Have you removed the nestbox and tried hormone reduction techniques, like rearranging the cage, longer nights, etc? 

Hormone reduction techniques are in this sticky, http://talkcockatiels.com/showthread.php?t=2678


----------



## calex89 (Oct 28, 2010)

yes ive taken the nest box out, ive completely rearranged the cage with new toys and they get atleast 12 hours of sleep a night, plus naps during the day


----------



## tielfan (Aug 31, 2008)

When you separated them, were the cages side by side? That arrangement usually works. It isn't physically possible for the birds to mate but they still have each other's companionship.


----------



## calex89 (Oct 28, 2010)

yes i put the cages right next to eachother so they could still come up to the bars and see eachother but that made nibs even more stressed out and he started becoming aggressive towards cappy.
i must admit i do spoil them a lot and they do that to get there own way but after 2 days of constant screaming and nibs not eating AT ALL, just pacing back and forth, i had to put them back together


----------



## Dreamcatchers (Apr 17, 2011)

You can try to give them the nest box back. Let them lay and then boil the eggs or replace the eggs with dummies. Let them sit on the eggs until they are over their mating and producing obsession. This should slow their parenting down enough to gain some weight.

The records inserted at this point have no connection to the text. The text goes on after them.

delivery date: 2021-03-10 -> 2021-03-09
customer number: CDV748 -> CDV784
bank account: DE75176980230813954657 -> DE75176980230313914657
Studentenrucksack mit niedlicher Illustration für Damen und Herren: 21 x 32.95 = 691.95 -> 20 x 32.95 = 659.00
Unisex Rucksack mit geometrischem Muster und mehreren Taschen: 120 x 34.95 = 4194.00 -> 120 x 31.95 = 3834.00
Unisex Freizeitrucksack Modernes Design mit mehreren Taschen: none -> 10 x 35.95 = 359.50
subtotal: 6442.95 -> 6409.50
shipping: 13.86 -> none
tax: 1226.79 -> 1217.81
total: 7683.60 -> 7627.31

If you need to know where to get dummy eggs, you can get them from Redbird products. http://www.redbirdproducts.com/red bird products cage accessories.htm


----------



## Bird Junky (Jul 24, 2012)

Hello Remove the nest box & put the birds back together. 
Her body contains a clutch of eggs in various stages 
of development. She cant stop laying just because you
make things difficult for her. When her hormones settle
she will return to normal.
Can I just add that there are times in the life cycle of
all females when it's best not to upset them, OK.....B.J.


----------



## enigma731 (Aug 12, 2011)

Bird Junky said:


> Remove any eggs as they're
> laid. Her body contains a clutch of eggs in various stages
> of development She cant stop laying just because you
> make things difficult for her.


No. Absolutely do NOT remove the eggs. This is flat-out wrong information, and she will lay continuously to replace them. You must leave the eggs with her until she abandons them (about 3-4 weeks), working on other hormone reduction techniques in the meantime, like rearranging her cage and giving her longer nights. Making things difficult for her is EXACTLY what will stop the cycle. Removing her eggs will simply perpetuate it. 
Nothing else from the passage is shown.